Andy had come dressed in what Vince would soon recognise as only one of his many outfits. He had a separate guise for everything and, for that first meeting, he was done up as Bowie in 1976: the black suit, white shirt, powdered face and slicked-back hair. Bowie when he had integrity and a bone structure you could chop sticks with. Vince was looking increasingly less at the stage, more at the boy right by his side.

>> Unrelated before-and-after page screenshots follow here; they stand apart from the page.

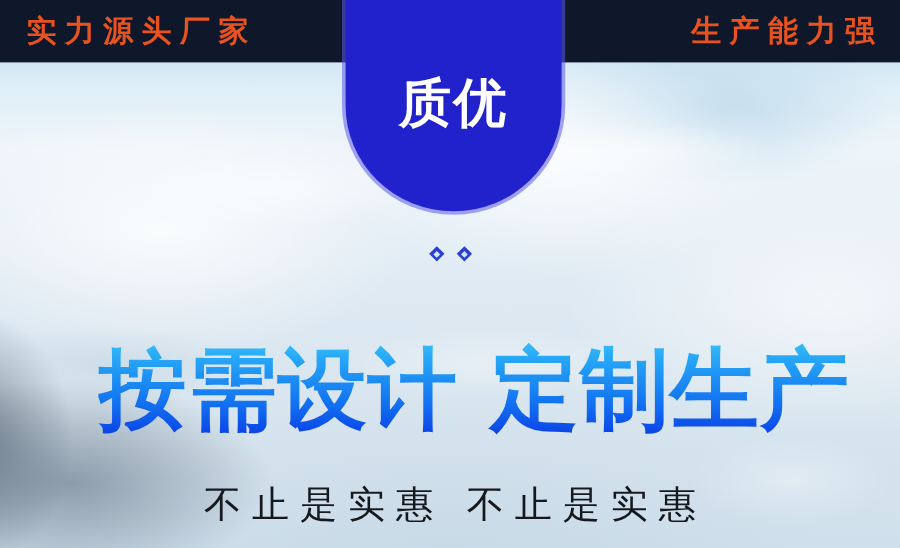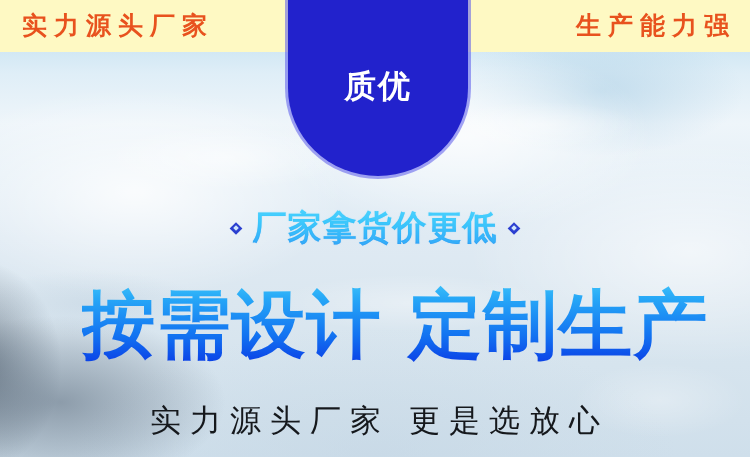--- a/index.html
+++ b/index.html
@@ -62,7 +62,7 @@
     position: absolute;
     left: 0; top: 0;
     width: 750px; height: 52px;
-    background: #fef9c3;
+    background: #0f172a;
     z-index: 3;
   }
   .topbar-text {

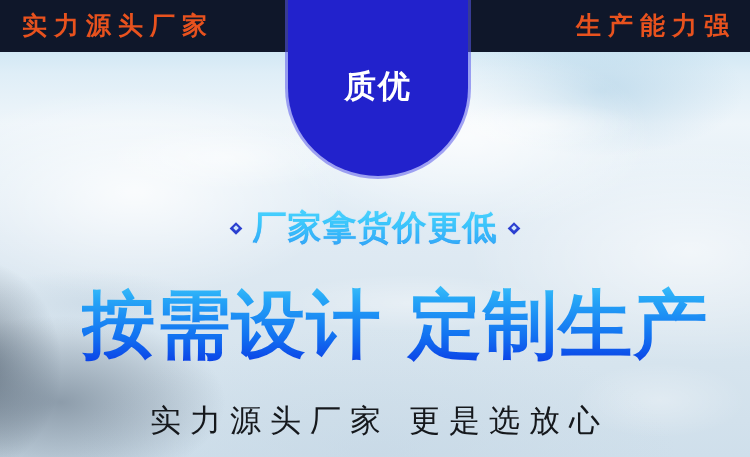--- a/index.html
+++ b/index.html
@@ -100,7 +100,7 @@
   }
   .badge-line {
     color: #ffffff;
-    font-size: 32px;
+    font-size: 44px;
     font-weight: 700;
     line-height: 1.18;
     letter-spacing: 2px;

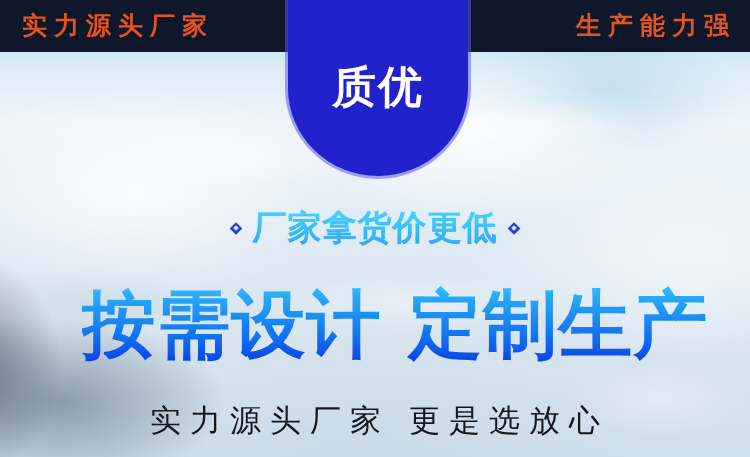--- a/index.html
+++ b/index.html
@@ -212,7 +212,6 @@
 
   <div class="mid-line">
     <span class="diamond"></span>
-    <span class="mid-text">厂家拿货价更低</span>
     <span class="diamond"></span>
   </div>
 

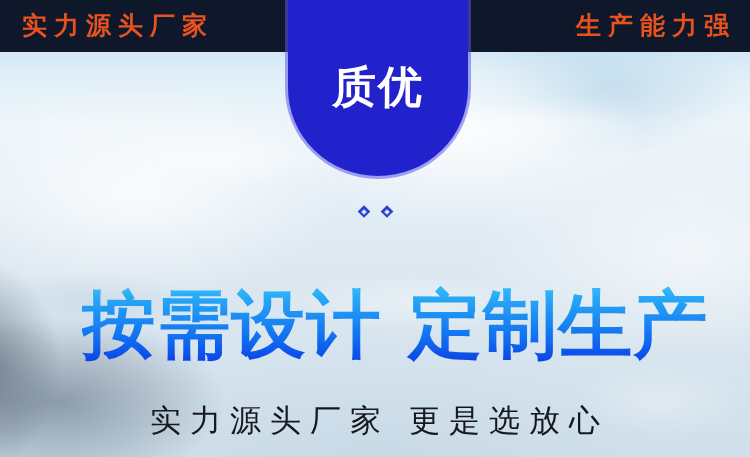--- a/index.html
+++ b/index.html
@@ -220,7 +220,7 @@
   </div>
 
   <div class="subline">
-    <span class="subline-text">实力源头厂家 更是选放心</span>
+    <span class="subline-text">不止是实惠 不止是实惠</span>
   </div>
 
 </div>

At the end of the concert there was no encore, because it had started to rain. Vince was thoroughly pissed off. Bowie’s one last chance to r
eprieve himself was the promised encore: singing ‘Time’ and being crucified on angel’s wings at the very top of the perspex spider. He’d done it at Wembley. Oh, but not in Sunderland. Course he wouldn’t do it in Sunderland. Vince stomped out of the stadium, through pissy-smelling underpasses, making for the car parks. All the while Andy kept pace with him. Their ears were ringing, they realised when Andy stopped to buy a T-shirt from a bloke by the exit.
They stood on the sparkling tarmac of the car park outside. Andy said, ‘I don’t really want this, I don’t know why I bought it.’
Vince was craning his neck, concerned that they’d never find their coach, or that it had already gone. ‘It’s a souvenir, I suppose.’
Impulsively Andy said, ‘You have it. I want you to have it.’ He held the T-shirt up. Bowie with that teased-up gold hair.
Vince smiled. ‘Cheers. Do you know where our coach will be? I forgot where they told us.’
‘Let’s go and look on the main road.’
The main road was right on the coast. The sea was high on Wearside that night, crashing in thin waves on to the path and the road itself. There were coaches and stragglers tunelessly singing ‘Let’s Dance’ everywhere up the road.
‘What if we don’t get our coach?’ Vince said, starting to worry.
Andy had pulled his leather jacket back on. The wind was unsticking his slicked-back hair. He was strolling nonchalantly, gazing out at the black sea. It was as if the rush and panic of the other seventy thousand people flooding out of the stadium at midnight hardly touched him. He couldn’t share their consternation or enthusiasm at all. He was walking, leading Vince further down the coastal road, away from the noise. ‘It would be all right,’ he said. ‘It would be all right even if we did get stuck here. My nanna lives down in Shields. Two miles down the road. She’d put us up.’
‘Oh.’ Vince marvelled at how easily he could come up with contingency plans.
‘Do you really fancy sitting on a coach with fifty Dario Bowie fans singing “China Girl” and throwing up in the gangway?’